Furthermore, who are we really directing our teaching towards? certainly not the kid with pyscho-social anxieties, certainly not the creative spark in our classes who has ADHD who can create and innovate and daydream and make magic happen but who cant sit still, who cant focus on minutae once she is bored, who is so disorganised that homework is never done, classwork is erratic and their mind jumps from topic to topic like a smoke molecule when observing brownian motion. It is not targeted towards the kid who is a lower or higher attainer and god help you if you are different.

I asked a student back in England what she thought the purpose of education is, she said ” to get my GCSEs”. She was right, the exam is the end product, we don’t educate. we fill heads with useless facts that they will retain for the exam period and then forget about forever, but hey…..the school can proudly display a banner on its front door saying 90% of our students achieved 5 GCSEs including Maths and English.

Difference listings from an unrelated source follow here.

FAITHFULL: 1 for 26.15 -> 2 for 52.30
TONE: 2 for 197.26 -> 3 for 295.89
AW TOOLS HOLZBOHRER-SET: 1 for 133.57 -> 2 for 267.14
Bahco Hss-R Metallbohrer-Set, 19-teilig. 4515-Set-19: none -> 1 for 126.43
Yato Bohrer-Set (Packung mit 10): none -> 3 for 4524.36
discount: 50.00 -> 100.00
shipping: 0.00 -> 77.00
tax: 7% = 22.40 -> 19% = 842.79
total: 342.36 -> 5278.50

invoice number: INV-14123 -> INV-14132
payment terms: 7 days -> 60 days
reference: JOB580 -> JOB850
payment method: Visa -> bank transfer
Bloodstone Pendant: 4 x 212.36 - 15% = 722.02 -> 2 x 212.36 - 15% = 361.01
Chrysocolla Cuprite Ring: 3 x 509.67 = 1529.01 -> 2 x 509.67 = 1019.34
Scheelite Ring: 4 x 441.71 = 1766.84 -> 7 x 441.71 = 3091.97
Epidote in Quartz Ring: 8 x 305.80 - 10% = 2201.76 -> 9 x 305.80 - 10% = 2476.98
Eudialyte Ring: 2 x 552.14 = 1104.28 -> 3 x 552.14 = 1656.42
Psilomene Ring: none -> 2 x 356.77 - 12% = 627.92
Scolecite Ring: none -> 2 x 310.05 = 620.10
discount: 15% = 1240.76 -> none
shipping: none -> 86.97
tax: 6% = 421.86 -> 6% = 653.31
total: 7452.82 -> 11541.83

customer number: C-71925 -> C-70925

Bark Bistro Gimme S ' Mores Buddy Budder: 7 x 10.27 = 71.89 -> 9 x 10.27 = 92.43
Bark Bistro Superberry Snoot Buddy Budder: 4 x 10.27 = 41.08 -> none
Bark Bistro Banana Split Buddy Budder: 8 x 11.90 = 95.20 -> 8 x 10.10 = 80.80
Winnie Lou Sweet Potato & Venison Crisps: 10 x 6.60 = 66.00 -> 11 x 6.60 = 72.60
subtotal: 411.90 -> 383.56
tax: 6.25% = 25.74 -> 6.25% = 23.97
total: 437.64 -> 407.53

Meanwhile Eton and Harrow and St Pauls will be teaching their children how to rule the country.

So what has this got to do with Victoria Virtual School? Actually I truly believe the flexibility, the delivery and the ethos of this school does encourage

  • planning skills,
  • time management,
  • team communication and coordination and self discipline

VSV encourages non formal learning as well as formal learning. Over and over again the needs of the child were the focus of the school;s delivery

OK I have written more than I planned to do here, but I want to conclude tht the model I saw here in Melbourne showed me a lot, it gave me food for thought and I now have real ideas about the way forward.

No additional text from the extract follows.